Bone remodeling is a lifelong process that renews the bone matrix. Osteoclasts resorbing existing bone and osteoblasts creating new bone are generally thought to be the two basic processes involved. Any process of renewal, though, unavoidably calls for coordination between the event of destruction and repair. This cooperation in bone remodeling is frequently attributed to the grouping of osteoclasts and osteoblasts into small groups known as Basic Multicellular Units (BMUs). Resorption and formation are thought to be provided by BMUs as two interrelated processes, allowing for the preservation of bone mass and structure. Because of this, conventional bone morphometry assumes that formation and resorption are always "linked" and views the absence of formation is impossible. The imbalance between resorption and creation in the BMUs is thus blamed for the absence of bone restoration, or bone loss. Therefore, whether in drug design, bone morphometry, or study into pathophysiological causes, resorption and formation are the main research focuses.

Any process of regeneration carries the risk of improper coordination between destruction and reconstruction. Additionally, evidence of uncoupling and bone loss has been shown in a variety of contexts, including ageing, unloading, periodontitis, and glucocorticoid- and menopause-induced osteoporosis. However, due to a lack of understanding of the coupling process, these observations could not be fully comprehended. Molecular biologists have published intriguing lists of possible coupling factors that the osteoclast may release. The present bone remodeling models, which imply that bone forming osteoblasts arise many weeks after the osteoclasts have left the resorption site, have been difficult to reconcile with the role of these substances in osteoclast-osteoblast communication. It would be more logical if they took direct action against "reversal" efforts. Figuring out the sequence of events that take place within BMUs after the start of resorption and before the start of formation. Due to a lack of suitable instruments or models, it has been impossible to identify these cellular activities for a long time. The role of reversal in pathophysiology could not be understood without knowledge of the coupling process and was typically ignored. In the meantime, evaluations of remodeling became merely based on the better known resorption and formation events. The disadvantage is a fragmented view of remodeling that ignores other potential key players in bone loss.

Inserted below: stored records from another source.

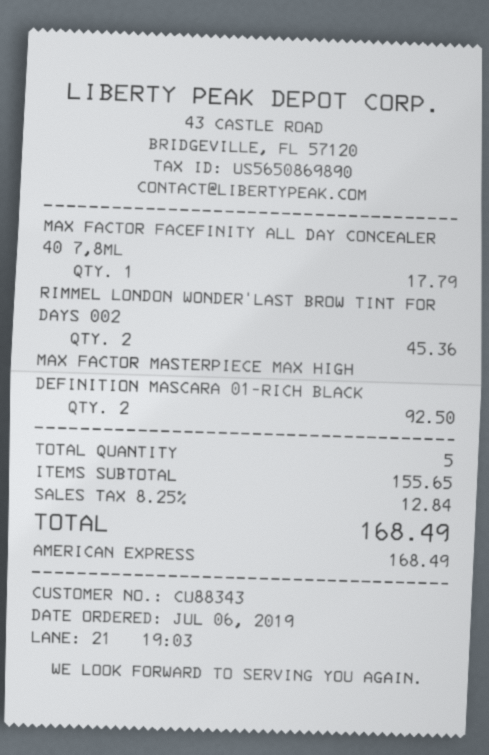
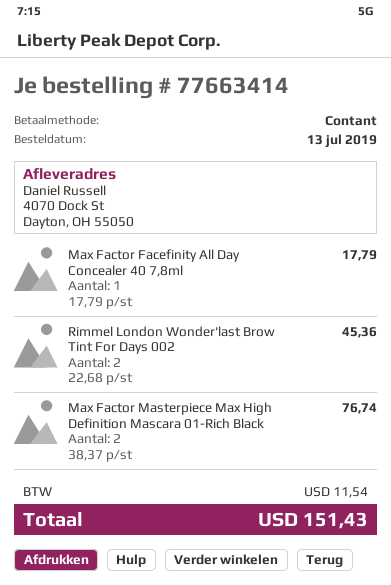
order date: 2019-07-06 -> 2019-07-13
payment method: American Express -> cash
MAX FACTOR MASTERPIECE MAX HIGH DEFINITION MASCARA 01-RICH BLACK: 2 for 92.50 -> 2 for 76.74
tax: 12.84 -> 11.54
total: 168.49 -> 151.43

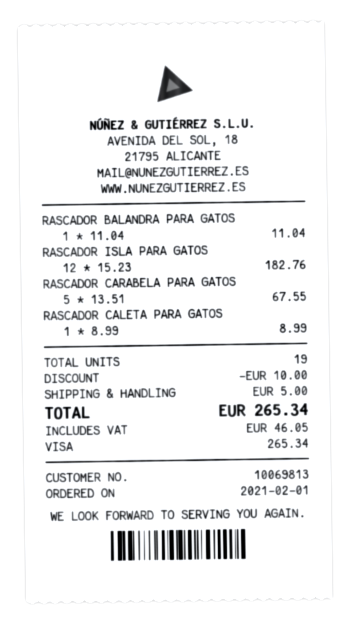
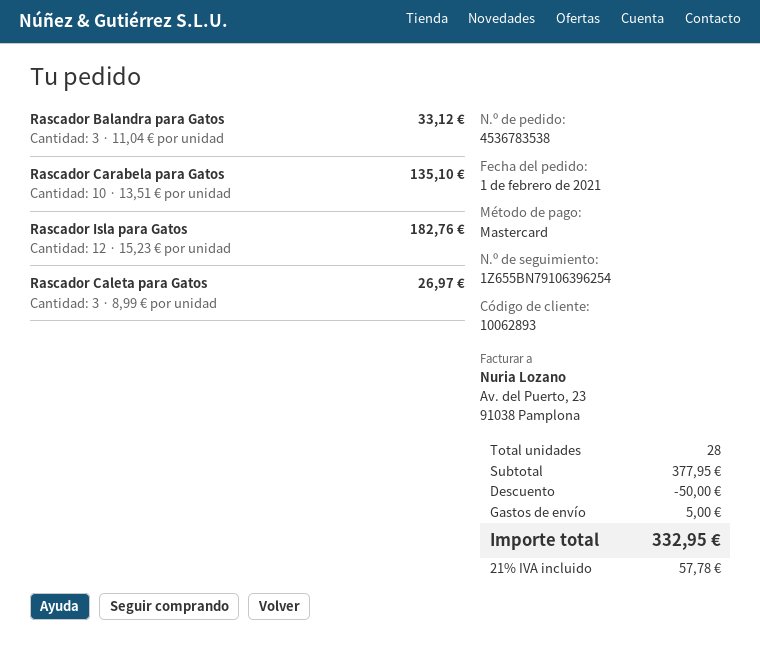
customer number: 10069813 -> 10062893
payment method: Visa -> Mastercard
RASCADOR BALANDRA PARA GATOS: 1 x 11.04 = 11.04 -> 3 x 11.04 = 33.12
RASCADOR CARABELA PARA GATOS: 5 x 13.51 = 67.55 -> 10 x 13.51 = 135.10
RASCADOR CALETA PARA GATOS: 1 x 8.99 = 8.99 -> 3 x 8.99 = 26.97
total quantity: 19 -> 28
discount: 10.00 -> 50.00
tax: 46.05 -> 57.78
total: 265.34 -> 332.95

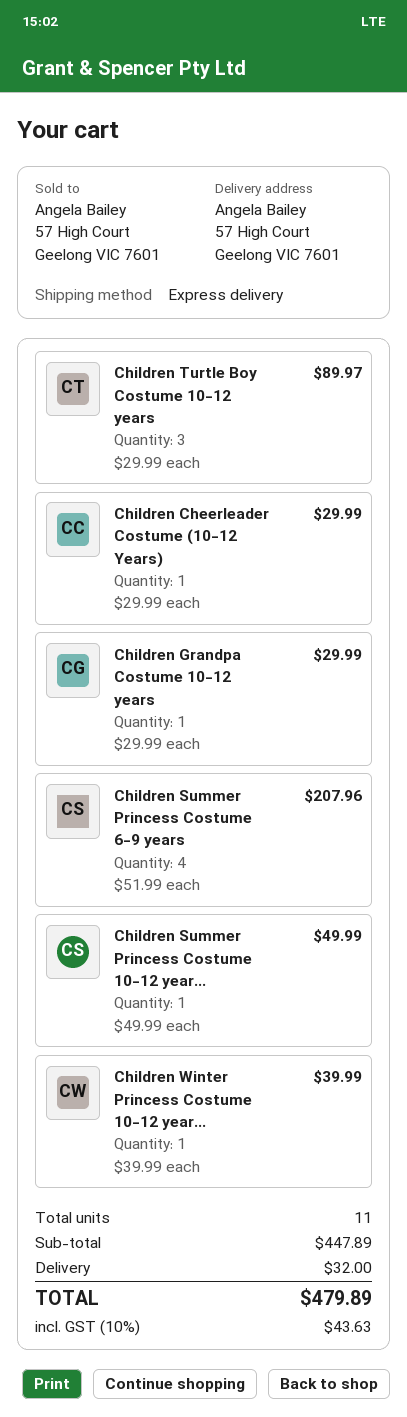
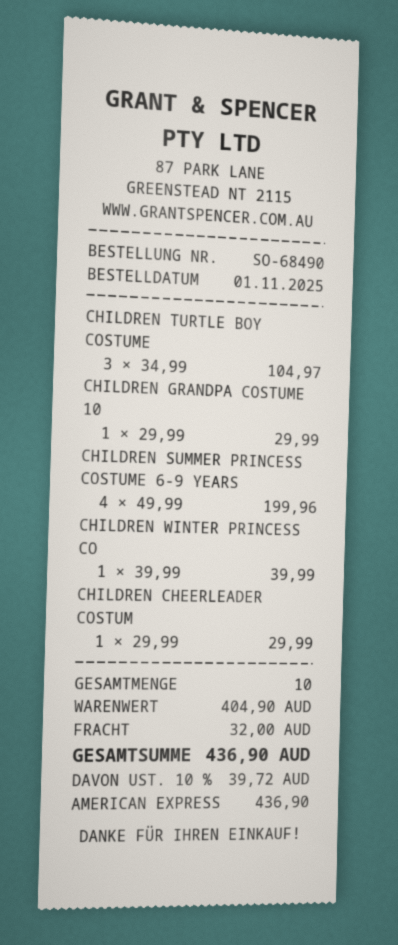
Children Turtle Boy Costume 10-12 years: 3 x 29.99 = 89.97 -> 3 x 34.99 = 104.97
Children Summer Princess Costume 6-9 years: 4 x 51.99 = 207.96 -> 4 x 49.99 = 199.96
Children Summer Princess Costume 10-12 year...: 1 x 49.99 = 49.99 -> none
total quantity: 11 -> 10
subtotal: 447.89 -> 404.90
tax: 10% = 43.63 -> 10% = 39.72
total: 479.89 -> 436.90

Either limiting resorption or encouraging creation is the traditional approach for managing bone loss. The present information makes one think of the possible benefit of treatment strategies based on the combination of osteoclast and osteoblast modulators. Treatments should, in theory, work toward protecting local osteoprogenitor reservoirs, achieving the threshold cell density of osteoprogenitors for the start of bone formation as quickly as possible, and ensuring the presence of enough osteoclasts with pro-osteogenic activity, but with reduced resorption activity (since reduced resorption appears to increase the potential for osteoprogenitor recruitment). Knowing more about the interactions between osteoclasts and osteoblasts can help us employ PTH and PTHrP treatments more effectively. The well-known positive effects of intermittent PTH and PTHrP treatments may be related to such mixed effects on osteoclasts and osteoblasts. Other interesting agents fitting this technique would be CatK inhibitors, which alter the osteoclasts' ratio of resorptive to osteogenic activity.